TASK MATERIAL:
——

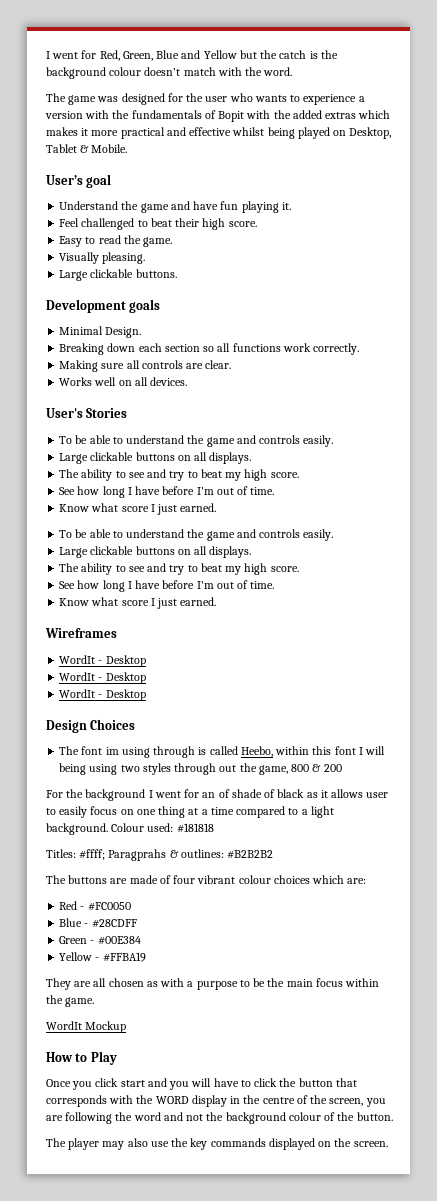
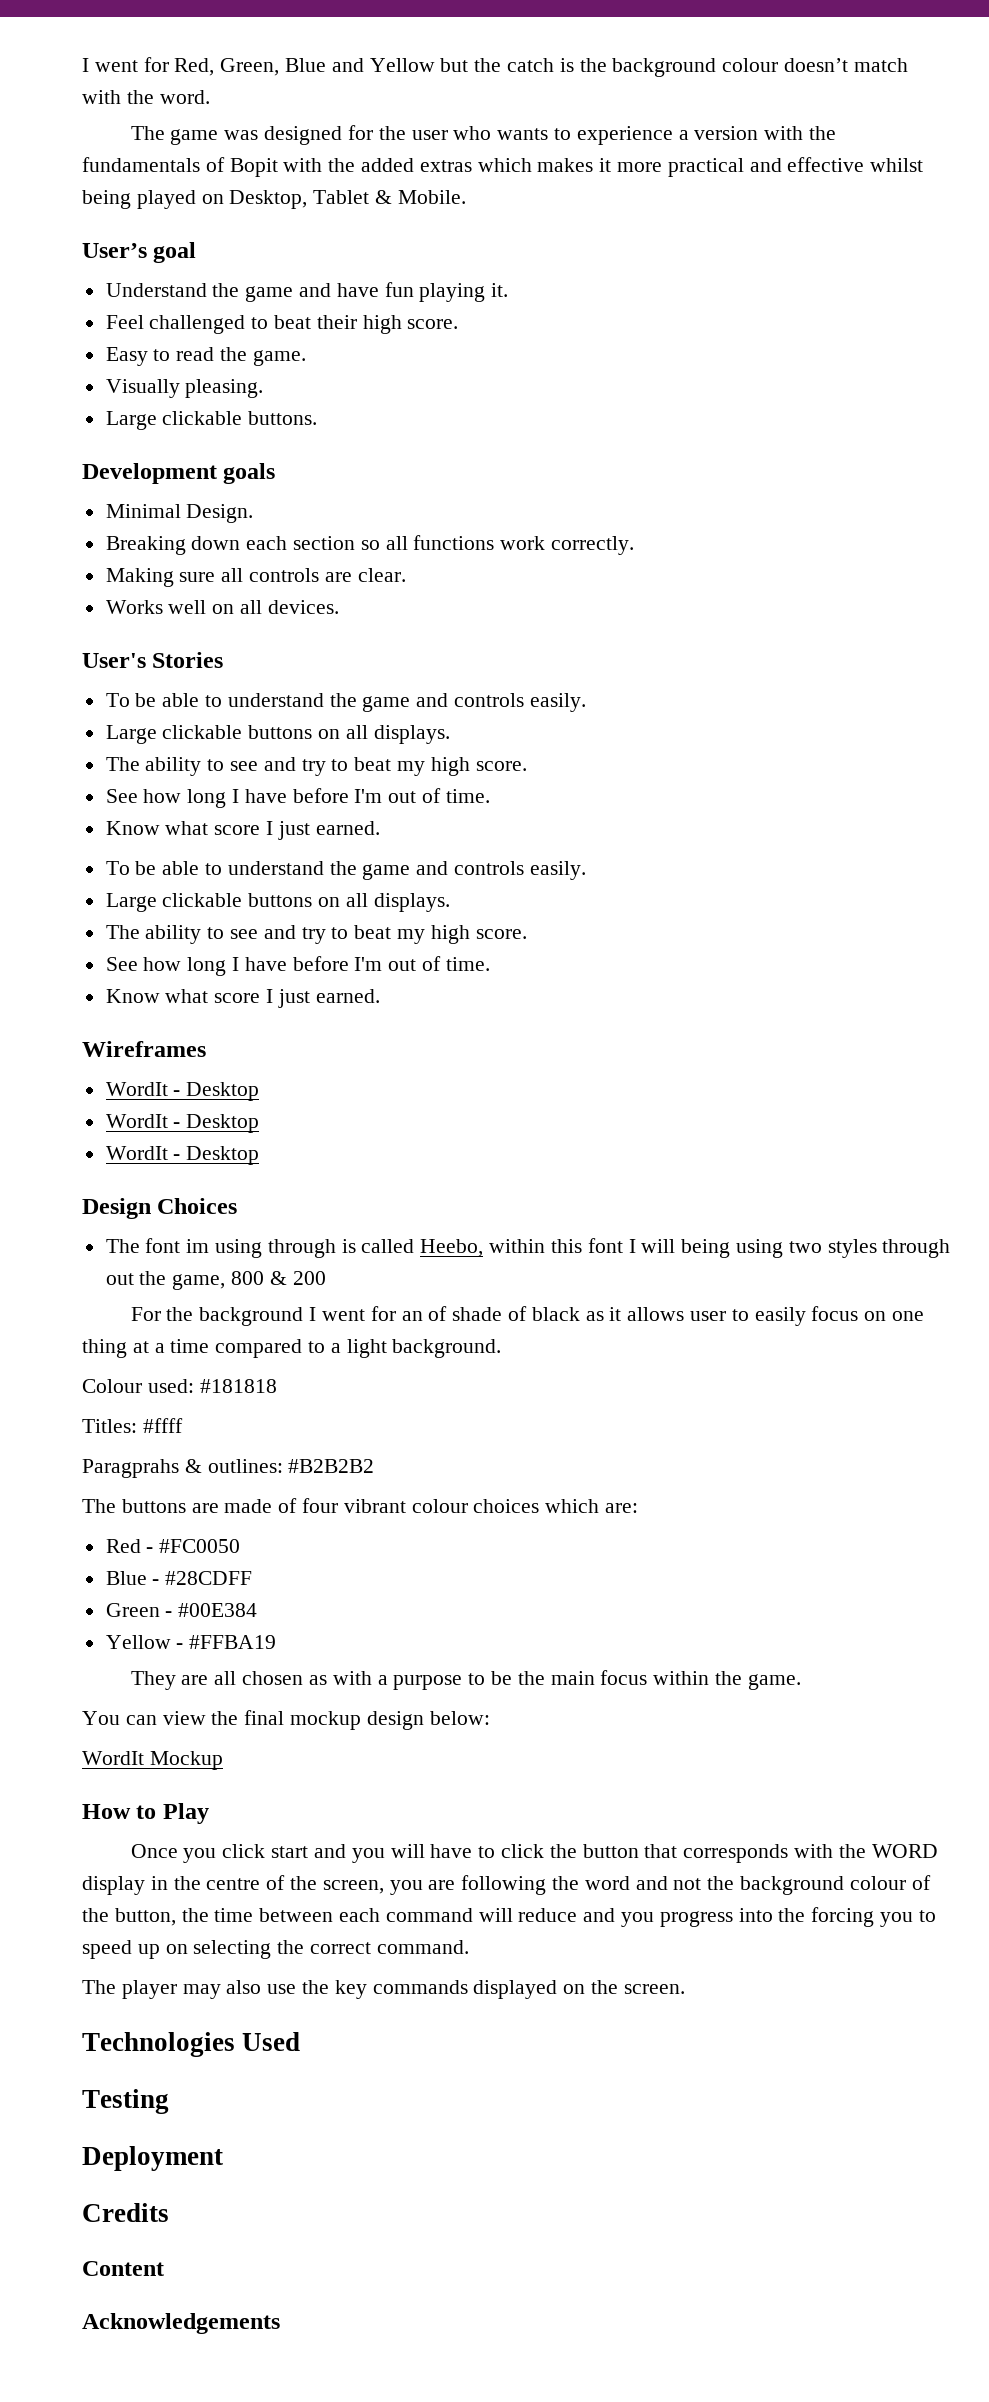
- For the background I went for an of shade of black as it allows user to easily focus on one thing at a time compared to a light background. Colour used: #181818
+ For the background I went for an of shade of black as it allows user to easily focus on one thing at a time compared to a light background.
+ Colour used: #181818
- Titles: #ffff; Paragprahs & outlines: #B2B2B2
+ Titles: #ffff
+ Paragprahs & outlines: #B2B2B2
+ You can view the final mockup design below:
- Once you click start and you will have to click the button that corresponds with the WORD display in the centre of the screen, you are following the word and not the background colour of the button.
+ Once you click start and you will have to click the button that corresponds with the WORD display in the centre of the screen, you are following the word and not the background colour of the button, the time between each command will reduce and you progress into the forcing you to speed up on selecting the correct command.
+ Technologies Used
+ Testing
+ Deployment
+ Credits
+ Content
+ Acknowledgements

——

ACTIVITY: Scan the lines above for the word "display", then copy each line that has it.

SOLUTION:
- Once you click start and you will have to click the button that corresponds with the WORD display in the centre of the screen, you are following the word and not the background colour of the button.
+ Once you click start and you will have to click the button that corresponds with the WORD display in the centre of the screen, you are following the word and not the background colour of the button, the time between each command will reduce and you progress into the forcing you to speed up on selecting the correct command.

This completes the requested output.